Section: Overall Objectives
Overall Objectives
Context and Objectives
The Web is no longer perceived as a documentary system. Among its many evolutions, it became a virtual place where persons and software interact in mixed communities. These large scale interactions create many problems in particular the one of reconciling formal semantics of computer science (e.g. logics, ontologies, typing systems, etc.) on which the Web architecture is built, with soft semantics of people (e.g. posts, tags, status, etc.) on which the Web content is built.

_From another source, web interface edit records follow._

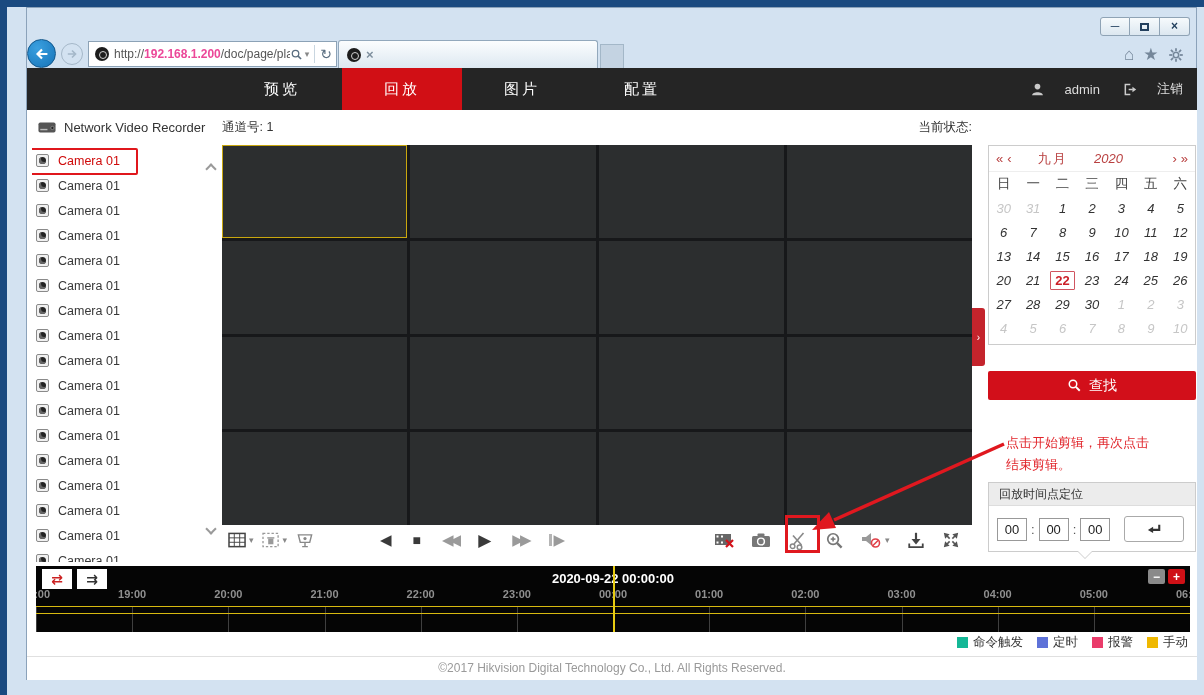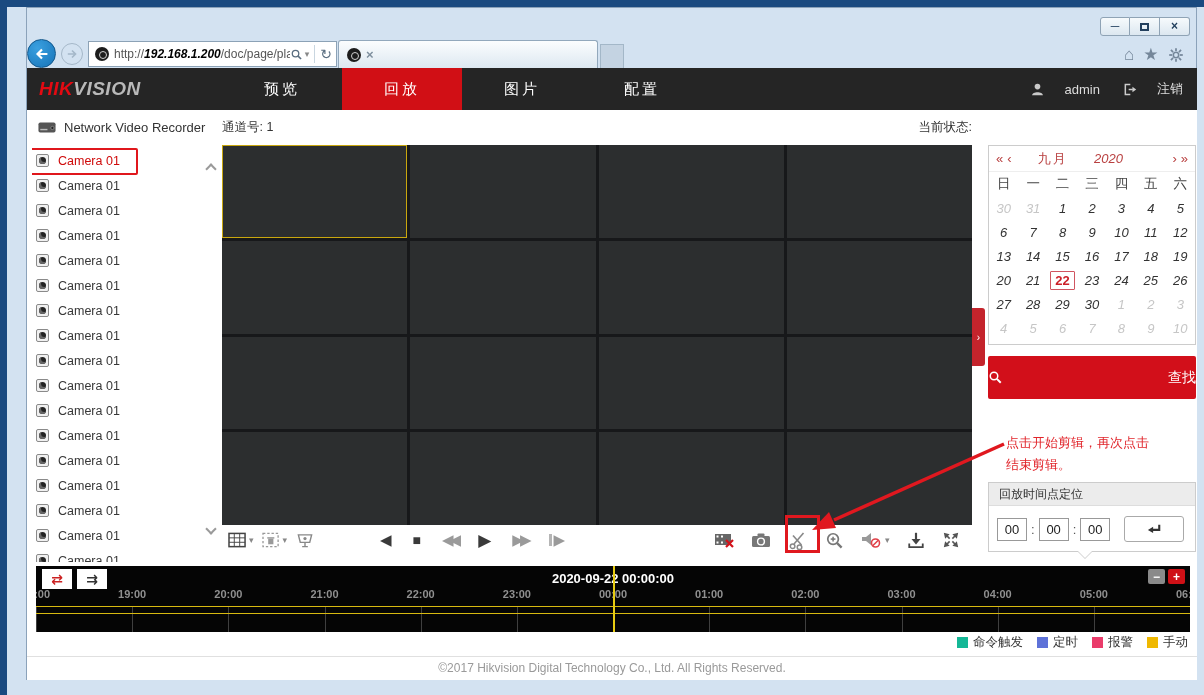"192.168.1.200" .url-text b { color: #000000 -> #ec4899; font-style: italic -> none }
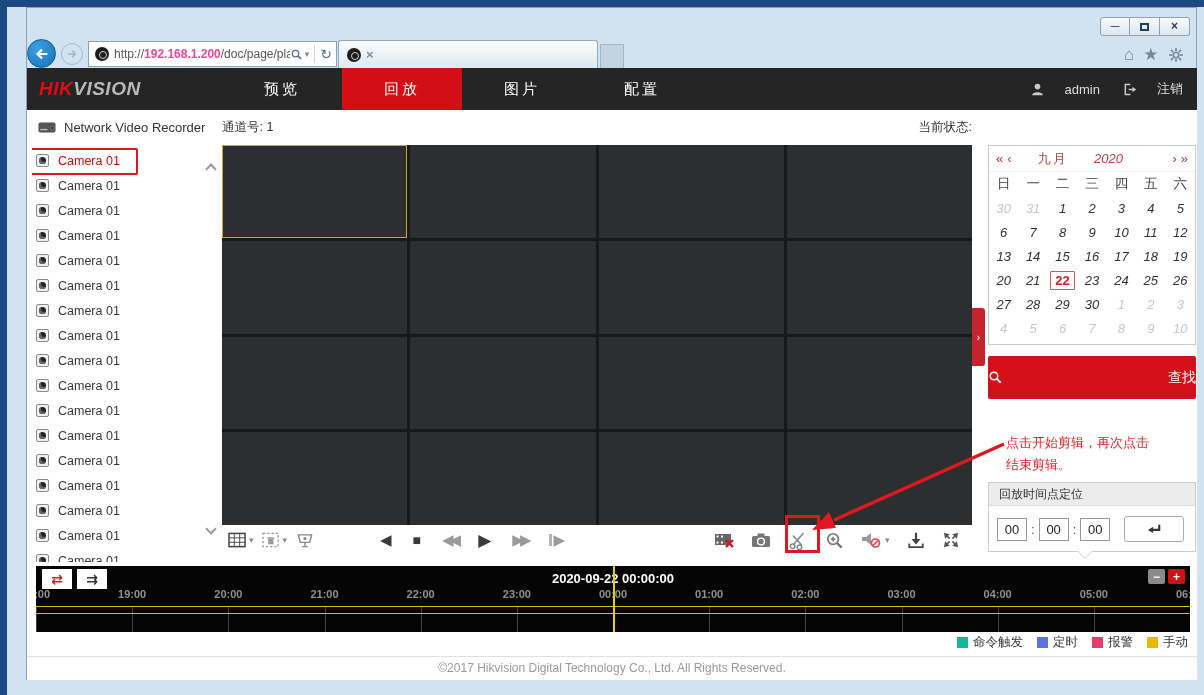"HIK" div.logo { html: <div> <span>HIK</span> <span>VISION</span> </div> -> none }
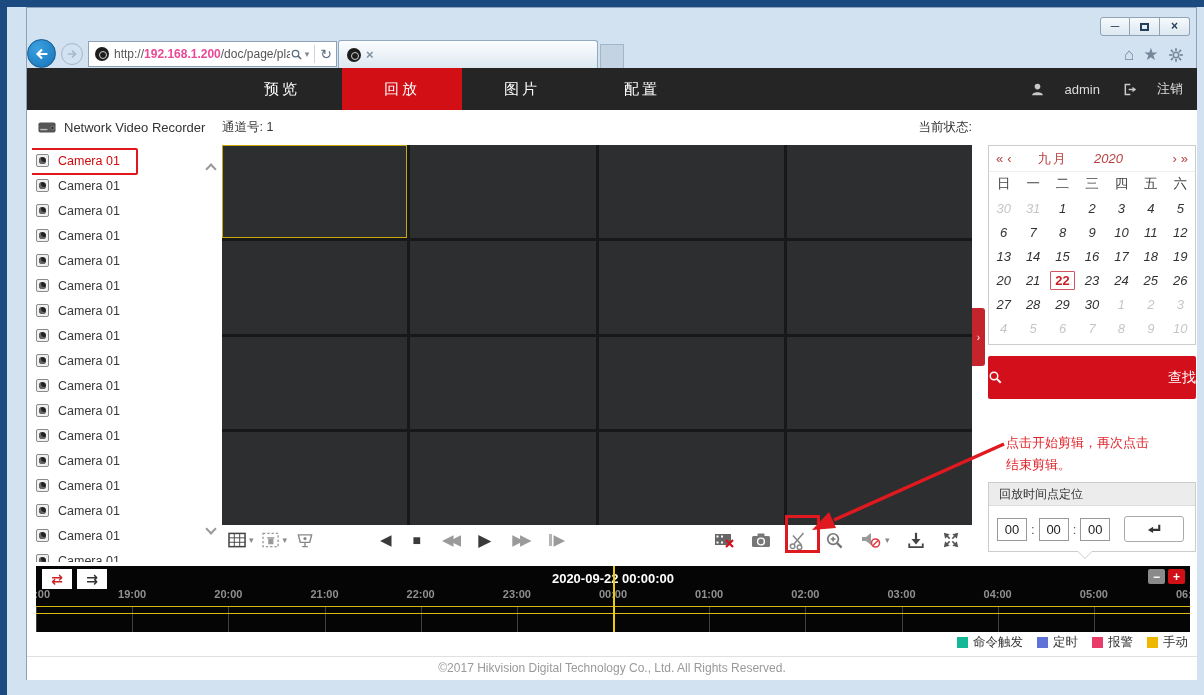"查找" .search-btn { height: 43px -> 29px; justify-content: space-between -> center; top: 356px -> 371px }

Let us take a concrete and very common example of such semantic frictions on the Web. Many Web sites include forums, blogs, status feeds, wikis, etc. In other words, many Web sites include content management systems and rapidly build huge collections of information resources. As these collections grow, several tasks become harder to automate: search, notification, restructuring, navigation assistance, recommendation, trend analysis, etc. One of the main problems is the gap between the fairly informal way content is generated (e.g. plain text, short messages, free keywords) and the need for structured data and formal semantics to automate these functionalities (e.g. efficient indexes, domain thesauri). Mixed structures are starting to appear (e.g. structured folksonomies, hash tags, machine tags, etc.) but automating support in such collaboration spaces requires efficient and complete methods to fully bridge that gap.
As the Web becomes a ubiquitous infrastructure bathing all the objects of our world, this is just one example of the many frictions it will create between formal semantics and social semantics. This is why the Wimmics team proposes to study models and methods to bridge formal semantics and social semantics on the Web.
Research Topics
Our main challenge is to bridge formal semantics and social semantics.
From a formal modeling point of view, one of the consequences of the evolutions of the Web is that the initial graph of linked pages has been joined by a growing number of other graphs. This initial graph is now mixed with sociograms capturing the social network structure, workflows specifying the decision paths to be followed, browsing logs capturing the trails of our navigation, service compositions specifying distributed processing, open data linking distant datasets, etc.
Moreover, these graphs are not available in a single central repository but distributed over many different sources and some sub-graphs are public (e.g. dbpedia (http://dbpedia.org )) while other are private (e.g. corporate data). Some sub-graphs are small and local (e.g. a users' profile on a device), some are huge and hosted on clusters (e.g. Wikipedia), some are largely stable (e.g. thesaurus of Latin), some change several times per second (e.g. social network statuses), etc.
Each type of network of the Web is not an isolated island. Networks interact with each other: the networks of communities influence the message flows, their subjects and types, the semantic links between terms interact with the links between sites and vice-versa, etc.
Not only do we need means to represent and analyze each kind of graphs, we also need the means to combine them and to perform multi-criteria analysis on their combination. Wimmics proposes to address this problem focusing on the characterization of (a) typed graphs formalisms to model and capture these different pieces of knowledge and (b) hybrid operators to process them jointly. We will especially consider the problems that occur in such structures when we blend formal stable semantic models and socially emergent and evolving semantics. We believe Wimmics can contribute to this understanding by combining two research domains:
-
by proposing a multidisciplinary approach to analyze and model the many aspects of these intertwined information systems, their communities of users and their interactions;
-
by formalizing and reasoning on these models to propose new analysis tools and indicators, and support new functionalities and better management.